» WHAT YOU WILL DO
Write each line of the material exactly as given, from the top through the line that contains "service, Parallel computing |", and omit all pictures.

» SOURCE INFORMATION
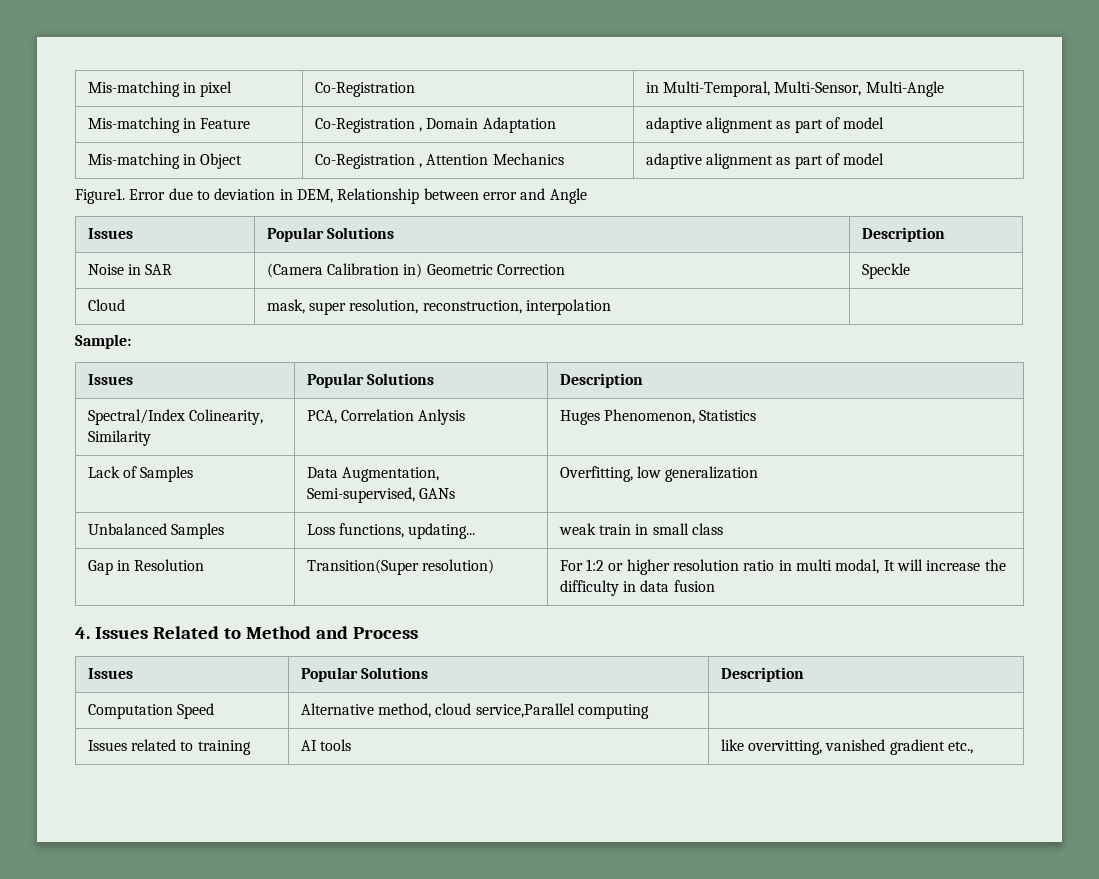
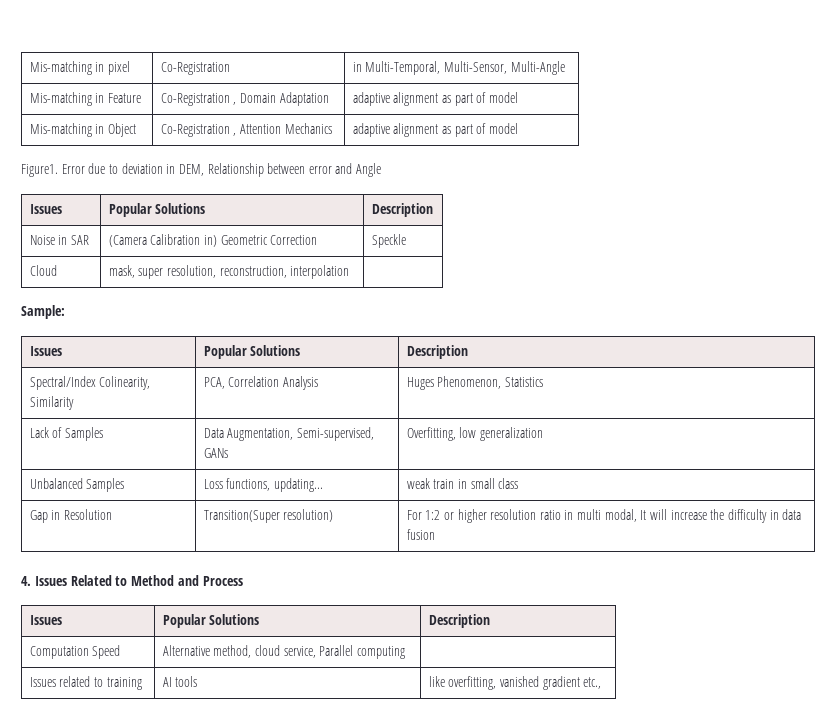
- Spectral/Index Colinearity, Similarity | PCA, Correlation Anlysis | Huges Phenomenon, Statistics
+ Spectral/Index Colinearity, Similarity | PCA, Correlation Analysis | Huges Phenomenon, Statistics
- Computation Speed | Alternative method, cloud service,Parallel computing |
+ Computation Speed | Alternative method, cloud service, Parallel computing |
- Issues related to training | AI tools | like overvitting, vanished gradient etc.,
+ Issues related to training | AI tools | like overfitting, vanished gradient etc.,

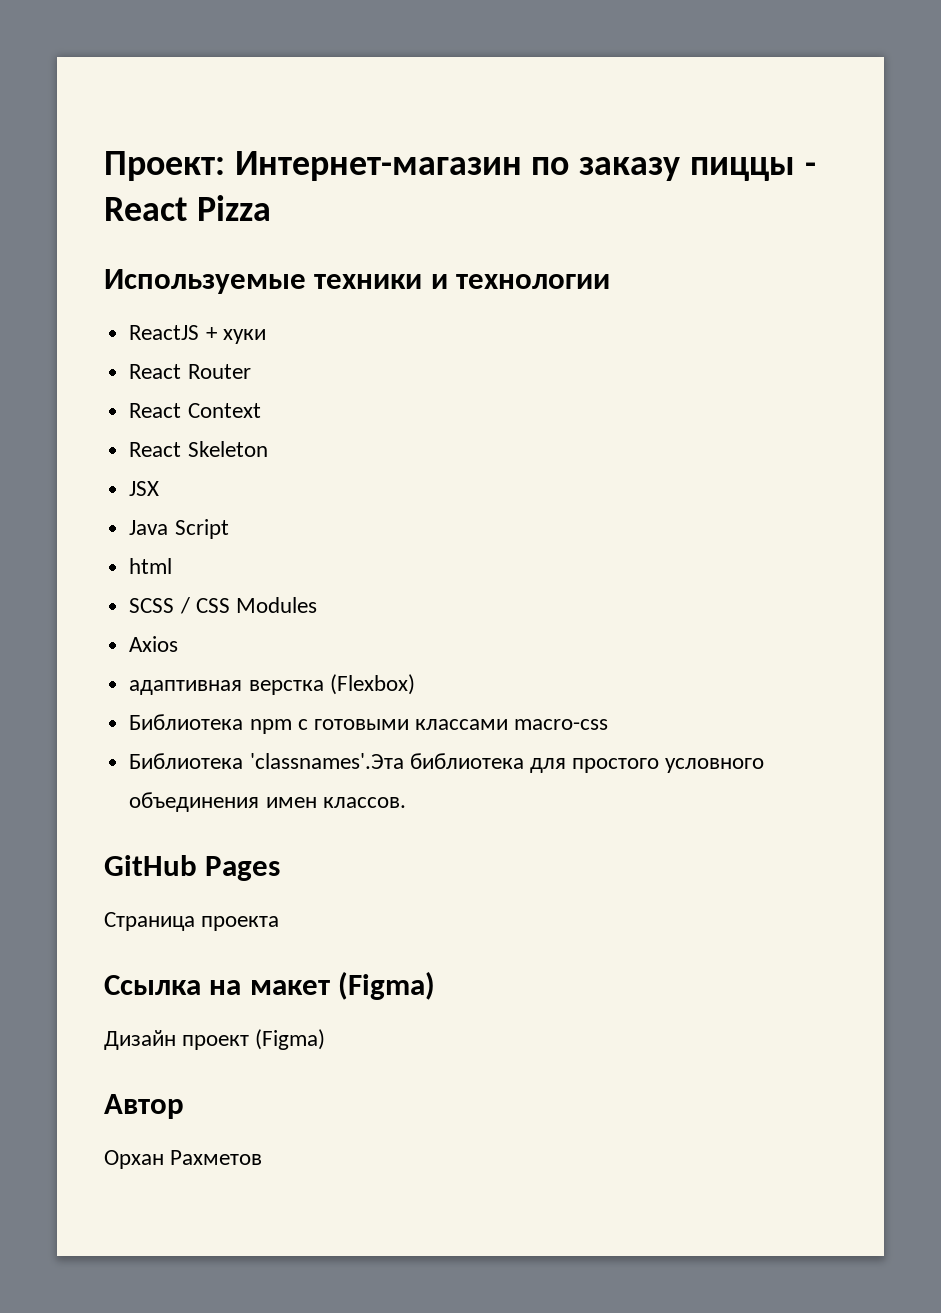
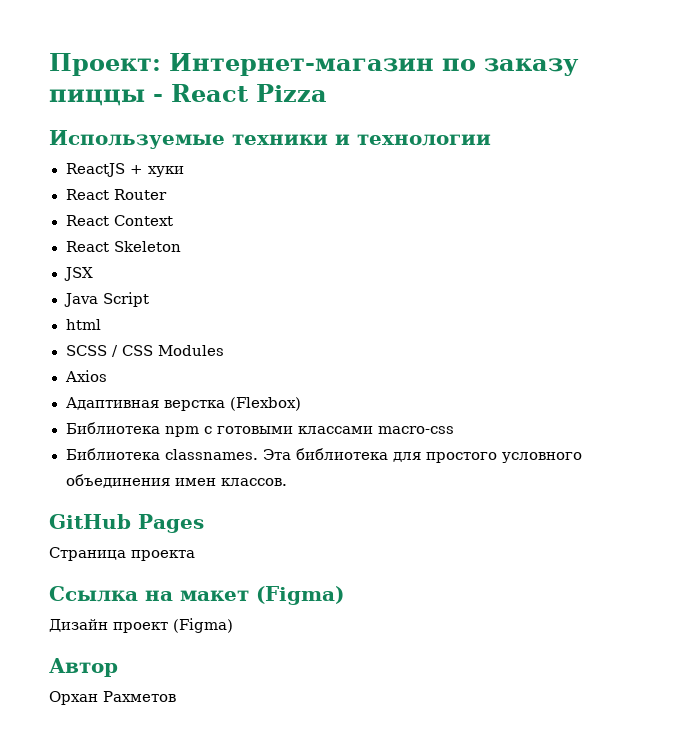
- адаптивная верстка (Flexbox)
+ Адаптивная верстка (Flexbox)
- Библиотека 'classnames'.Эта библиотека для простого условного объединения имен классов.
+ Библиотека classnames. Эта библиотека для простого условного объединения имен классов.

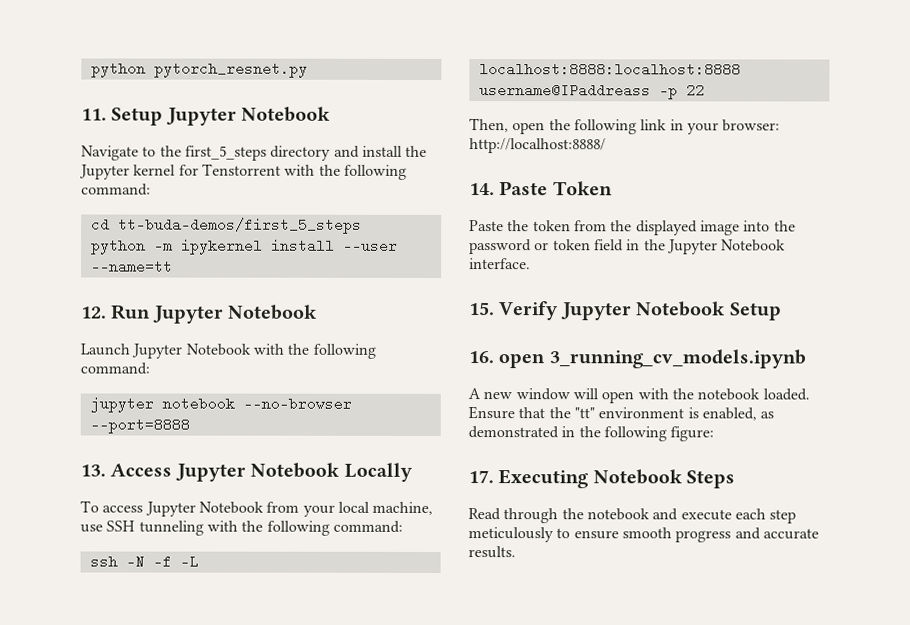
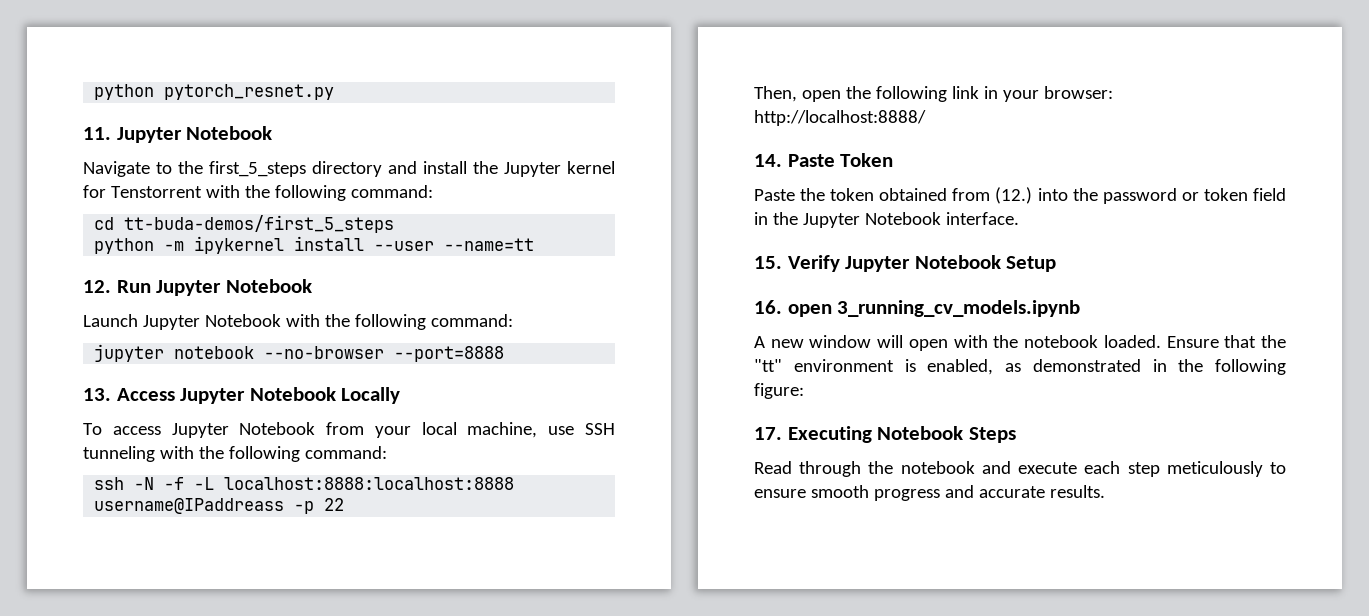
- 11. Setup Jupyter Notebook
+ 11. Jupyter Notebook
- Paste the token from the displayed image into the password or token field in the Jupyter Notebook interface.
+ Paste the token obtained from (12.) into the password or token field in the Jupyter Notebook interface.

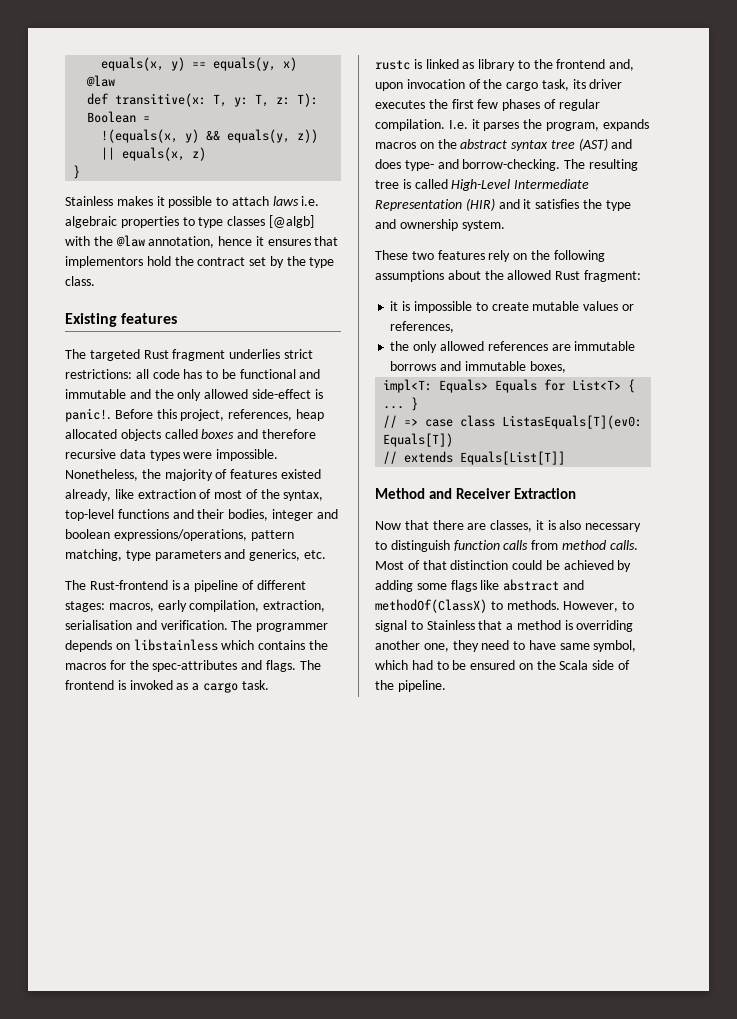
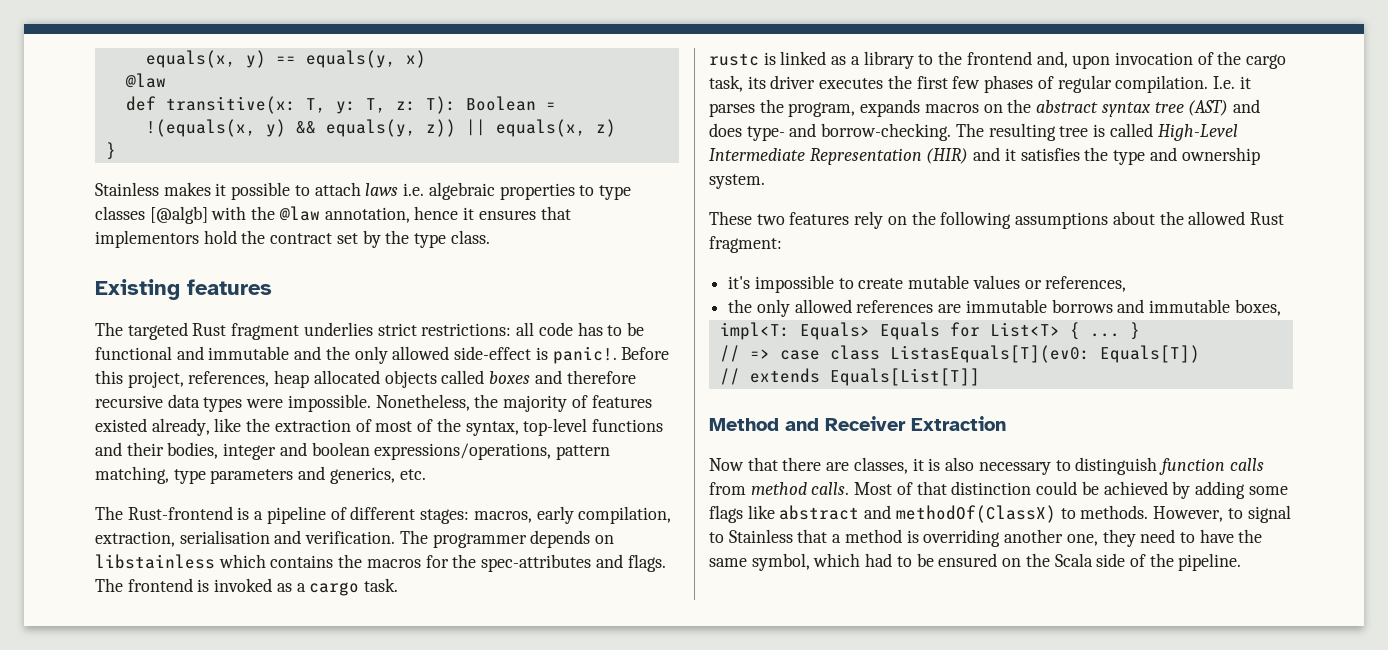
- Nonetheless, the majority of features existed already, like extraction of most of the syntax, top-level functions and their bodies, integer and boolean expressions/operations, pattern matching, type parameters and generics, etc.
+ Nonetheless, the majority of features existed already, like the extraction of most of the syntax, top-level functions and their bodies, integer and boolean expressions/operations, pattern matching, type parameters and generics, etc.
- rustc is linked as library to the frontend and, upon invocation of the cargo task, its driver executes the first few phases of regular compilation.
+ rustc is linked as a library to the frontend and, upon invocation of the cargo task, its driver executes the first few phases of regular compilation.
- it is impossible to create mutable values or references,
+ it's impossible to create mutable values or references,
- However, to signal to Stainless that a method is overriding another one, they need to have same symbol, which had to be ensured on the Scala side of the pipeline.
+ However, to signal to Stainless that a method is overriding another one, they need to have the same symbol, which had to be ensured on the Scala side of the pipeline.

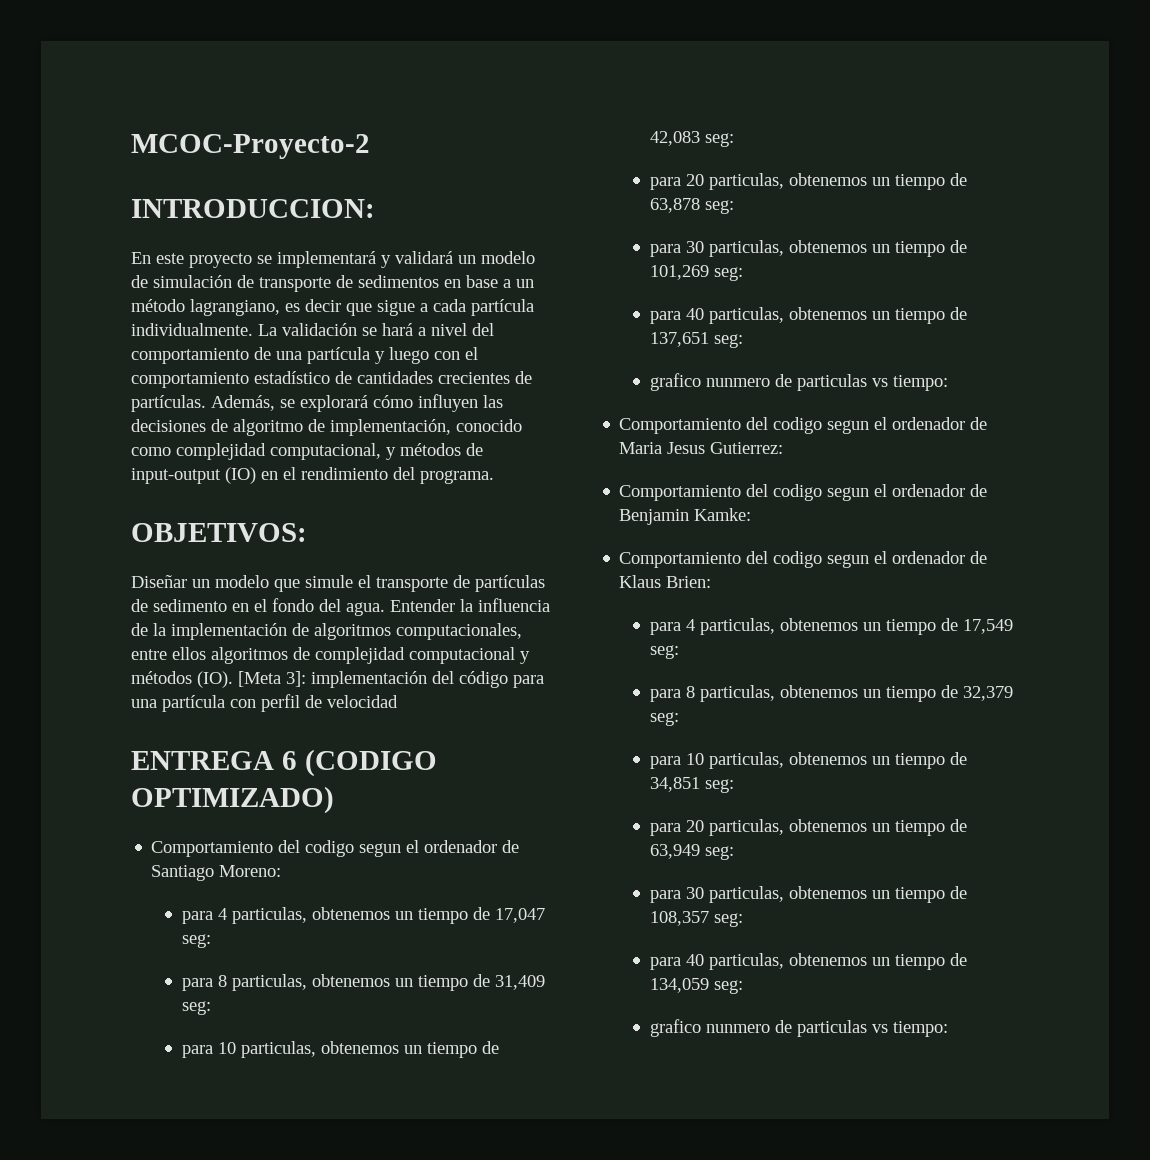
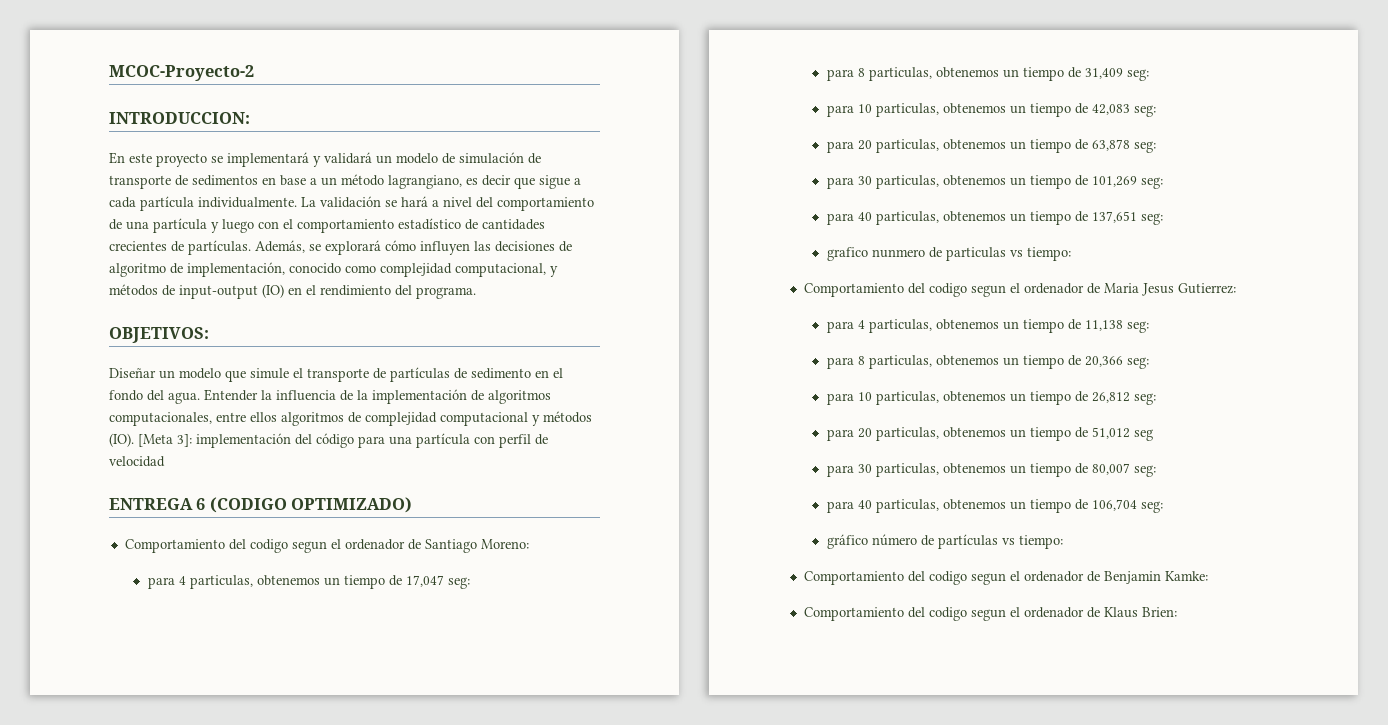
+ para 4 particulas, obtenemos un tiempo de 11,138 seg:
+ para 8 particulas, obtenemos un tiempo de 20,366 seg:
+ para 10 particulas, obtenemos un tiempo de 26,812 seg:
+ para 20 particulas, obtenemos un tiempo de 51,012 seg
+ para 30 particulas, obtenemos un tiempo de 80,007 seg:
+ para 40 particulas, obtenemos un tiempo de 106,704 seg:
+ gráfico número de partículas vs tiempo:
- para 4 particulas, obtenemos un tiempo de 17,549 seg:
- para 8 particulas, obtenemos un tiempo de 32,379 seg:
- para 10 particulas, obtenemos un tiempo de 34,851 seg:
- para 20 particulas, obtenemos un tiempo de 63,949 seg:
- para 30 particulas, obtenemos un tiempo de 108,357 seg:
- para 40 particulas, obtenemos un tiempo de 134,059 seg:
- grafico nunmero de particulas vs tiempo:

» YOUR SOLUTION
- Spectral/Index Colinearity, Similarity | PCA, Correlation Anlysis | Huges Phenomenon, Statistics
+ Spectral/Index Colinearity, Similarity | PCA, Correlation Analysis | Huges Phenomenon, Statistics
- Computation Speed | Alternative method, cloud service,Parallel computing |
+ Computation Speed | Alternative method, cloud service, Parallel computing |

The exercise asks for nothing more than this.